__Problem__: Say how many lines in the records contain the string "Diff", giving the number by itself.

__Given entries__:

++++

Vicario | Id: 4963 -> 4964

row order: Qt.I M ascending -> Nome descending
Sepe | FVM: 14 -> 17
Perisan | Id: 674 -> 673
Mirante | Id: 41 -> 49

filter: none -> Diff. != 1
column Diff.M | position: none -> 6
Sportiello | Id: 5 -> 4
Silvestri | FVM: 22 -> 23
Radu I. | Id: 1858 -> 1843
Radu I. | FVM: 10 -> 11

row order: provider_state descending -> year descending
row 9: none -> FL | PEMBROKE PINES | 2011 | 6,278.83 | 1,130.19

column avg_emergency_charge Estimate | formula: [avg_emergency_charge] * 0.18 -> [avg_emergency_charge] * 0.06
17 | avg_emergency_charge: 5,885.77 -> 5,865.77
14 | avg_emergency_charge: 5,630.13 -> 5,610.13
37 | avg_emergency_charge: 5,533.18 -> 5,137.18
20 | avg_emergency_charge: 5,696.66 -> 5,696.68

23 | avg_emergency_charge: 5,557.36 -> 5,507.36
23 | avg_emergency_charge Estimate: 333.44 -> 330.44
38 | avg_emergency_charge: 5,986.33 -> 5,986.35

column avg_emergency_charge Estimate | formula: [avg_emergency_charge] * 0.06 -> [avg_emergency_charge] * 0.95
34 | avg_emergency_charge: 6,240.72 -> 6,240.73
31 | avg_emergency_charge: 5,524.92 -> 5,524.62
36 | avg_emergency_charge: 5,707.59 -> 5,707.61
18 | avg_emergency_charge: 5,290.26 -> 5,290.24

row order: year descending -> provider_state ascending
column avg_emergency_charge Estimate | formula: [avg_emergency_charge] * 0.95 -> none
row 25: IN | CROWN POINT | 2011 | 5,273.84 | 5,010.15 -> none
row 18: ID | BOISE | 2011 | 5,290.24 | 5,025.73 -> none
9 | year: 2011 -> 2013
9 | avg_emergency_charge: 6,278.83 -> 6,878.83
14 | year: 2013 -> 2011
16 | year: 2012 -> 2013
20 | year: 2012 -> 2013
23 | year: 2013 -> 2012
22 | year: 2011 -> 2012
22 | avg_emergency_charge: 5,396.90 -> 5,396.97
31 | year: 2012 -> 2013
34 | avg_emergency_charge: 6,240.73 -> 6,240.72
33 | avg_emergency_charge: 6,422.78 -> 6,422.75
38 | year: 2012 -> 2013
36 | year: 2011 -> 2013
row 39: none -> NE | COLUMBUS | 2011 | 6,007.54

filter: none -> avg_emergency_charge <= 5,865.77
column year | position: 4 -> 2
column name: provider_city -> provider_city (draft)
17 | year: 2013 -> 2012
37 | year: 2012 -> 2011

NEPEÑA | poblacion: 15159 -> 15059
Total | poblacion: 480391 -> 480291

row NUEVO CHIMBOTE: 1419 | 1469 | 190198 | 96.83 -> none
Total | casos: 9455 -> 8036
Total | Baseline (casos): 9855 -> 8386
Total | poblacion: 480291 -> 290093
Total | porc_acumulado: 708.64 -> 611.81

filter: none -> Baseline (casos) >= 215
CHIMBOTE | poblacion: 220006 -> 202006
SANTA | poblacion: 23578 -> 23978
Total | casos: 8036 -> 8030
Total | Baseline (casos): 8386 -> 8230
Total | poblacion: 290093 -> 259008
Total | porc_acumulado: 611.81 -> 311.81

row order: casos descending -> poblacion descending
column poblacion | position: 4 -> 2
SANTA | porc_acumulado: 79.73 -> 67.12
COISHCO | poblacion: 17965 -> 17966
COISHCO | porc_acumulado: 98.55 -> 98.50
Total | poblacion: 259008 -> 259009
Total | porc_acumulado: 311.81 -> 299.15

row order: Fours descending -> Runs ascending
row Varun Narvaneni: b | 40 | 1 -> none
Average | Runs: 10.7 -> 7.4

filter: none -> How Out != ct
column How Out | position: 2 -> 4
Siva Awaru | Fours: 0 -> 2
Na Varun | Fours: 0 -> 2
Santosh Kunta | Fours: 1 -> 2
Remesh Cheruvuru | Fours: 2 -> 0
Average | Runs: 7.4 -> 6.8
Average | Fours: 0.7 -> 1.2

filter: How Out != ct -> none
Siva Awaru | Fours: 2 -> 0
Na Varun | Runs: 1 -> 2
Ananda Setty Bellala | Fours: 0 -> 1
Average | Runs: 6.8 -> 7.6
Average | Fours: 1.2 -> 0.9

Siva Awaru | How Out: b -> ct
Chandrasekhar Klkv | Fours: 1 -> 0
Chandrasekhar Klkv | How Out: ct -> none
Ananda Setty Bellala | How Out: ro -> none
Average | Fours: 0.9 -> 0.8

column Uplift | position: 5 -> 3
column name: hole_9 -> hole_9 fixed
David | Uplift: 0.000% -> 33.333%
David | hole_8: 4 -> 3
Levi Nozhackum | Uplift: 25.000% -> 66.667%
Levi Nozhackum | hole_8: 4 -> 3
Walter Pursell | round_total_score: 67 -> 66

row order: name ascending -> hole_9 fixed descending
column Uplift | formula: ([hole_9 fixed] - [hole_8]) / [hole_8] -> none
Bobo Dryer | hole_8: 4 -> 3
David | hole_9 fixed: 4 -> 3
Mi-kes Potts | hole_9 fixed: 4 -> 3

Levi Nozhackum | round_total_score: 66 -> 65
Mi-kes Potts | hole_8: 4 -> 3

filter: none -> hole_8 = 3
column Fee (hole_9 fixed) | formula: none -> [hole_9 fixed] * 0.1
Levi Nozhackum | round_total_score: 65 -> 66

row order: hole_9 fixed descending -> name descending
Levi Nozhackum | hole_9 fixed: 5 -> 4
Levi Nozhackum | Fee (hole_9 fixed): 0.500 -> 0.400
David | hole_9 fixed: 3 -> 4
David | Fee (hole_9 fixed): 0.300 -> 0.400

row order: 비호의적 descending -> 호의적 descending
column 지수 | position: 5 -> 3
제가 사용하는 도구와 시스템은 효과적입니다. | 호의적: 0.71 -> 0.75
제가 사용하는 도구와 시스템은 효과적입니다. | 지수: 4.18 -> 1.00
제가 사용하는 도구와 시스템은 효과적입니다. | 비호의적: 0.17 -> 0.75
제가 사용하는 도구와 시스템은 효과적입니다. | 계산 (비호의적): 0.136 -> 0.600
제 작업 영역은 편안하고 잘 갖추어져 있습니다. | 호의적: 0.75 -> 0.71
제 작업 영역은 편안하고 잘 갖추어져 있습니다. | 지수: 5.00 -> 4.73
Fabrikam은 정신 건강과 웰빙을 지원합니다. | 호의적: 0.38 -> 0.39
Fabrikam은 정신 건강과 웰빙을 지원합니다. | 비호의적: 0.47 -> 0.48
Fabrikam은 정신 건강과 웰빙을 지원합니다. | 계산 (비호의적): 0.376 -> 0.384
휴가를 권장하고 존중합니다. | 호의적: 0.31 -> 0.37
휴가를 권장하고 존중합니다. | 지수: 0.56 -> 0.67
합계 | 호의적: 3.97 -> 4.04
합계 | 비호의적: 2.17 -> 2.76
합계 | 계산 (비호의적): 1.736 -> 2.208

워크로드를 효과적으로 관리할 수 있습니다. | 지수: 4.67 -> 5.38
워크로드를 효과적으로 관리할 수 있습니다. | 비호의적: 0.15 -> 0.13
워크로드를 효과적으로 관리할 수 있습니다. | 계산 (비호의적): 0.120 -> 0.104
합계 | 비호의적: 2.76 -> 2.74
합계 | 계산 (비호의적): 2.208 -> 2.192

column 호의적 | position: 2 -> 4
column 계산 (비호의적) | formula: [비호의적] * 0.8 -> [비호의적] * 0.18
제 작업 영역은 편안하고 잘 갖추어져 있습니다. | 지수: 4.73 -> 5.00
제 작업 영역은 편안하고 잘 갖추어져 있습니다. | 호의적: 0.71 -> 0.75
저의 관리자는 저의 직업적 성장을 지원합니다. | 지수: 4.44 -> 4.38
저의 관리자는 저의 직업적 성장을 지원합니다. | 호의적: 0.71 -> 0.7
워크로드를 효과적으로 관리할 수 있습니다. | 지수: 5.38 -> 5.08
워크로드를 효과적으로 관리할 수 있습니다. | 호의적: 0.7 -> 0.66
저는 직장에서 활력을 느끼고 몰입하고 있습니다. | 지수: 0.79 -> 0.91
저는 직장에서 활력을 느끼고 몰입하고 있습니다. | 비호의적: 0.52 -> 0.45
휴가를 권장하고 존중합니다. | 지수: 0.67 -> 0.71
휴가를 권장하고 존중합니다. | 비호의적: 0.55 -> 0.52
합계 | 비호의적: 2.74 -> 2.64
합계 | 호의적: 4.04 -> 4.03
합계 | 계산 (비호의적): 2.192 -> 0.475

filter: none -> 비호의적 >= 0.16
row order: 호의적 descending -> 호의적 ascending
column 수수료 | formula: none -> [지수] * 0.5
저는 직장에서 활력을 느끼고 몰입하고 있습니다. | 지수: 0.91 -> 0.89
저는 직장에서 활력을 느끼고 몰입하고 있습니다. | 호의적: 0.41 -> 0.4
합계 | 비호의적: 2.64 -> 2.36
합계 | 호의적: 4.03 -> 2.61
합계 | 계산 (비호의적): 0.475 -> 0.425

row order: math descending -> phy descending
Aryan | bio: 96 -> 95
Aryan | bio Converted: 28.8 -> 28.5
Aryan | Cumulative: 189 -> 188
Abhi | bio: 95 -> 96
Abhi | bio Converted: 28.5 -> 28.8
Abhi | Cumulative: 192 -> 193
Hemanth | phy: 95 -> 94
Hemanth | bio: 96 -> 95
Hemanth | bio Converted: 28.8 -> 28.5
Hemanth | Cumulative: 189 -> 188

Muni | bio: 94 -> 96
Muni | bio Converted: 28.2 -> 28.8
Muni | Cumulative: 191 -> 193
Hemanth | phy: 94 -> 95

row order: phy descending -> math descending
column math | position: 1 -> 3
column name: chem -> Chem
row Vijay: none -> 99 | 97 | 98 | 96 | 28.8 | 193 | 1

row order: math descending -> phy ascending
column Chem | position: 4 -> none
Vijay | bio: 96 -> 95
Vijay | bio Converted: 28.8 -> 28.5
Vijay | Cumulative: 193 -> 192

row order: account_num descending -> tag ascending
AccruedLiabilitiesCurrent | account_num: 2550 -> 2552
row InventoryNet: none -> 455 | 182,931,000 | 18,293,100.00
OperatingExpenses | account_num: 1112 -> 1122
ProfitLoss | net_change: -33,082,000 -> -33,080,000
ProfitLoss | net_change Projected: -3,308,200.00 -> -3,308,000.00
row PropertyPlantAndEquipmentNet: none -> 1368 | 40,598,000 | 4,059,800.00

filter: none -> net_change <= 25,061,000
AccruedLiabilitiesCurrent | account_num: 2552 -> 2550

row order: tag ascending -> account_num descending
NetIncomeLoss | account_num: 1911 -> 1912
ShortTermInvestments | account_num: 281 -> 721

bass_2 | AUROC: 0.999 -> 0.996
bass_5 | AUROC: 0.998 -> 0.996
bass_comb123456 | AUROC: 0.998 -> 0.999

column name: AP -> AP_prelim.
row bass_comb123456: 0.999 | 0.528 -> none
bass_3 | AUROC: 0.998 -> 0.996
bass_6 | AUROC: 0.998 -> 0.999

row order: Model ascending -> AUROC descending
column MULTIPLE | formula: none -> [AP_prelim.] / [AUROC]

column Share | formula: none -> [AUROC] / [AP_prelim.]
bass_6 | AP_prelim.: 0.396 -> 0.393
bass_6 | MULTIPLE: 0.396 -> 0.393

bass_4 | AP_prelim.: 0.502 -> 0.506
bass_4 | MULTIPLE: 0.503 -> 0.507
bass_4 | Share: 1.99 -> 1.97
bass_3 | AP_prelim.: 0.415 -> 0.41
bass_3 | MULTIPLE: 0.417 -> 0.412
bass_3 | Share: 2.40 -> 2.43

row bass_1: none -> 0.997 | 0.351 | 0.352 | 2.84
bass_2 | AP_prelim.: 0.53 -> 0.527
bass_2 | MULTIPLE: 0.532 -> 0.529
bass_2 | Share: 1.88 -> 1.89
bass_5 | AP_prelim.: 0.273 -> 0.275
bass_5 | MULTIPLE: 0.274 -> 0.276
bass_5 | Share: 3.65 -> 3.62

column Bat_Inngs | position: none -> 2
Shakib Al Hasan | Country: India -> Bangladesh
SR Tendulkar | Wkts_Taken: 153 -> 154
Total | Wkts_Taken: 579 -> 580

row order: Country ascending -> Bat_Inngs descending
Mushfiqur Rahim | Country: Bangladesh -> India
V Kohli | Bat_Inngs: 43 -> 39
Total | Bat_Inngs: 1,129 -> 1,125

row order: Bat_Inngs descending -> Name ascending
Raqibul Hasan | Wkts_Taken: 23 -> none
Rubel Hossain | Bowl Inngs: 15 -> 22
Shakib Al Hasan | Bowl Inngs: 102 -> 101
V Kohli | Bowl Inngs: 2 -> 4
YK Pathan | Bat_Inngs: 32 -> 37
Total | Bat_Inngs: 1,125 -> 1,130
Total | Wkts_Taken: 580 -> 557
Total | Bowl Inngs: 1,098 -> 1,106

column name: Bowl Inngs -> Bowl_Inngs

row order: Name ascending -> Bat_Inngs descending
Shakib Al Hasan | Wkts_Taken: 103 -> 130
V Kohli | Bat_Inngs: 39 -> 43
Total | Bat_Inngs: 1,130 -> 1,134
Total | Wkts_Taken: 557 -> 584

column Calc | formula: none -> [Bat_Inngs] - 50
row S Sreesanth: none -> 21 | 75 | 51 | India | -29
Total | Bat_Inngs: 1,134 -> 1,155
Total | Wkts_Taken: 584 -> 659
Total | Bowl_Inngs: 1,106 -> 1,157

++++

__Task answer__: 2